# how to block mac addresses from dhcp

## the1spicymeatbal

I set up a DHCP server with squid running using webmin.  I can look in the DHCP panel of webmin to see the active leases....my question is how can i block one of the mac addresses from being able to connect ?

----------

## nemo_

do you just want to tell your dhcpd server to not serve a lease to this MAC address or do you want your whole server not to speak to this MAC at all ?

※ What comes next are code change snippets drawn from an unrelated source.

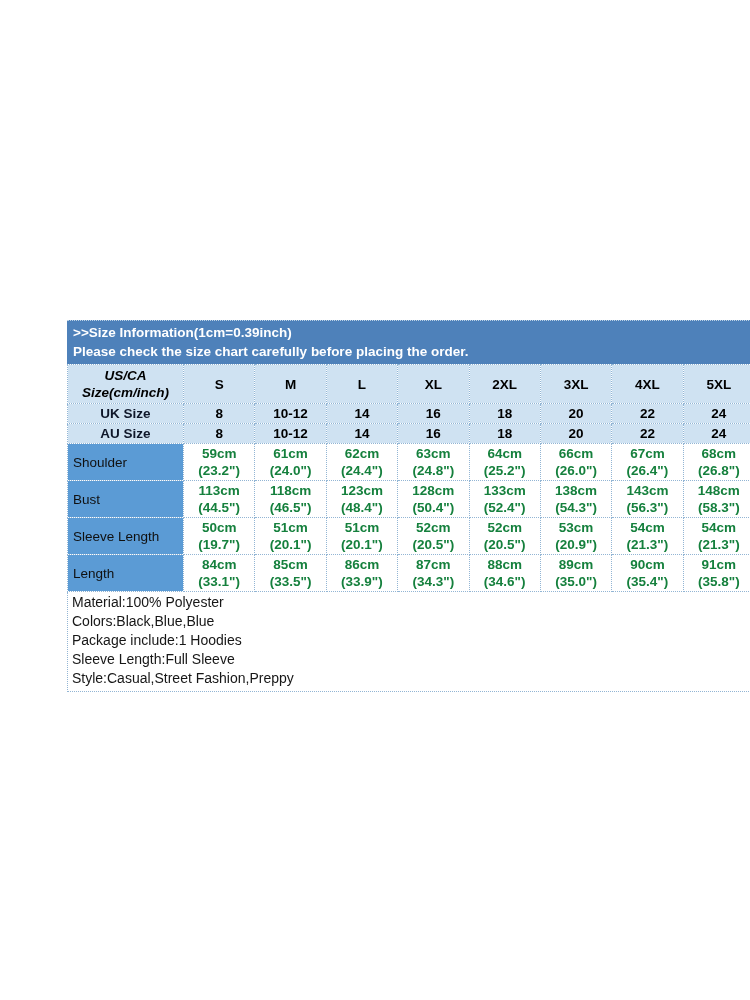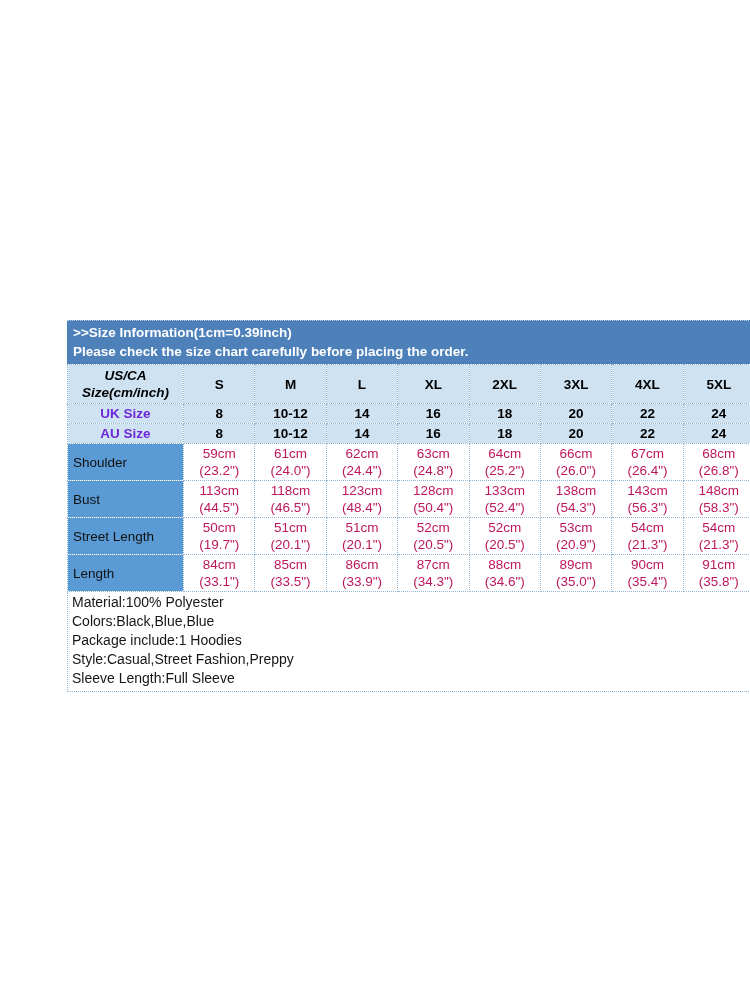"UK Size" tr.uk-row th, tr.au-row th { color: #6d28d9 -> #0f172a }
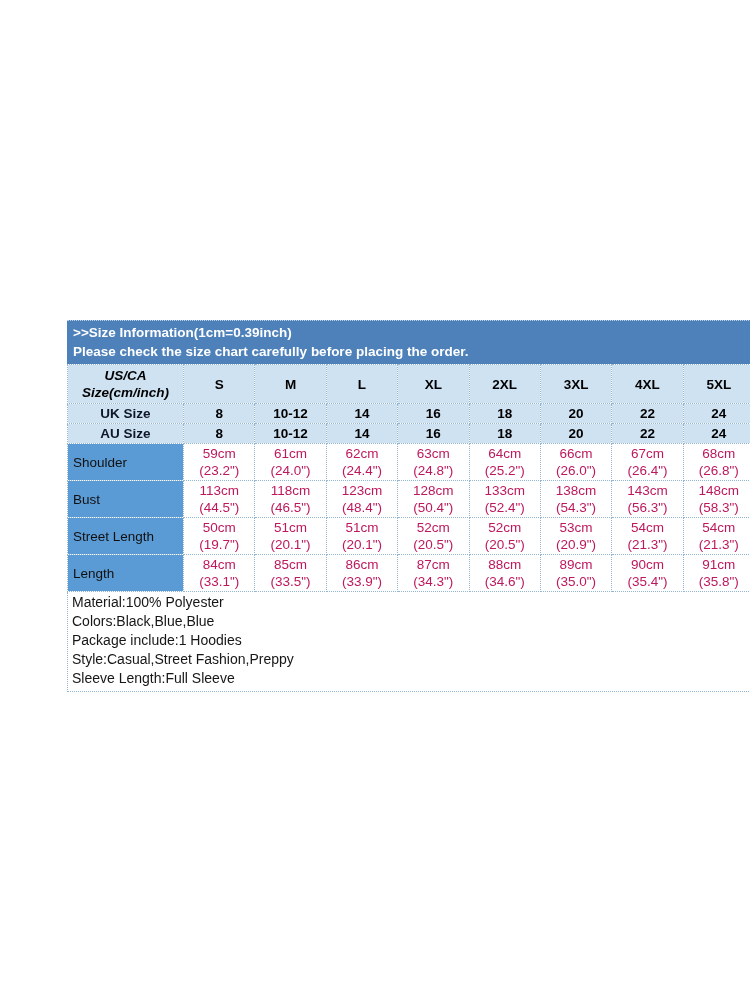"59cm" tr.m-row td.mval { color: #be185d -> #15803d; font-weight: none -> bold }
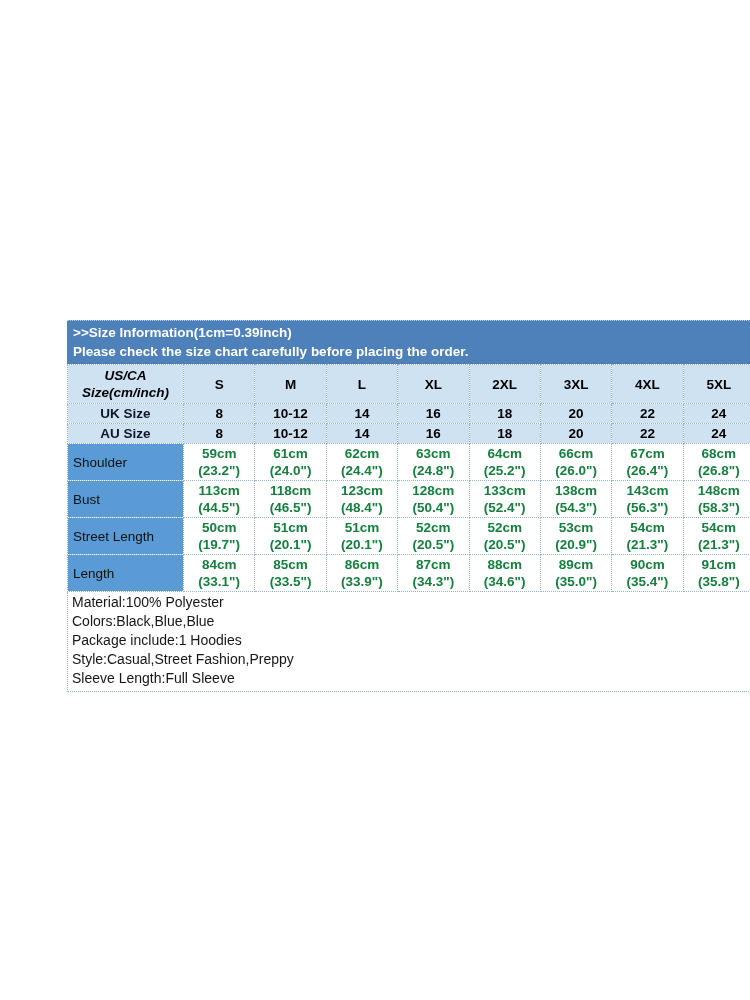"Street Length" td.mlabel { text: Street -> Sleeve }
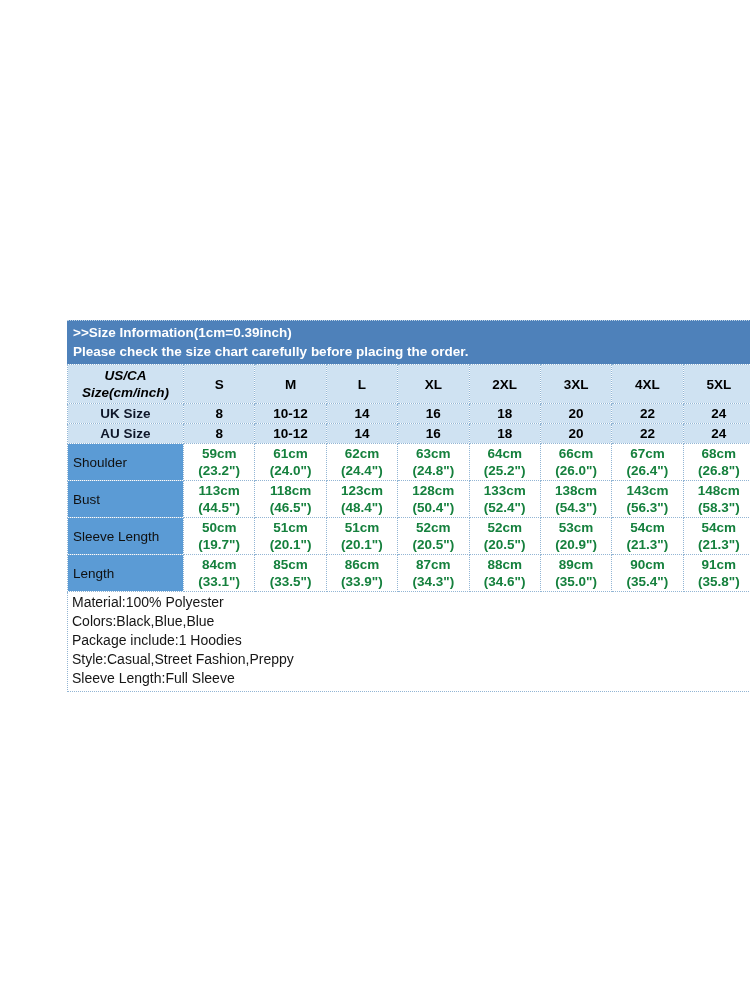"Style:Casual,Street Fashion,Preppy" div { order: before "Sleeve Length:Full Sleeve" -> after "Sleeve Length:Full Sleeve" }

the first option requires a change in dhcpd.conf and the second would take an iptables rule (beware that the MAC address will only be seen correctly if the systems are in the same physical ethernet LAN)

----------

## the1spicymeatbal

if not leasing an IP to the MAC address would keep it from connecting, then that is all I need.  If I have to block it via the firewall, then I guess I will just do that.  So if it is possible to go the first method, then i'd rather do that. (unless it requires me restarting the dhcp server...and disconnecting everyone connected)

----------

## nemo_

well you didn't really tell us enough about your setup but assuming that your gentoo server is also the gateway to the internet/network then just blocking it on the DHCP server will not be enough to block it completely as it's very easy to just assign a fixed address manually to bypass the dhcp server.

in this case a MAC filter with iptables would probably be better (but keep in mind that the MAC address can also be changed, alltho it may not be so easy to figure out, especially on windows).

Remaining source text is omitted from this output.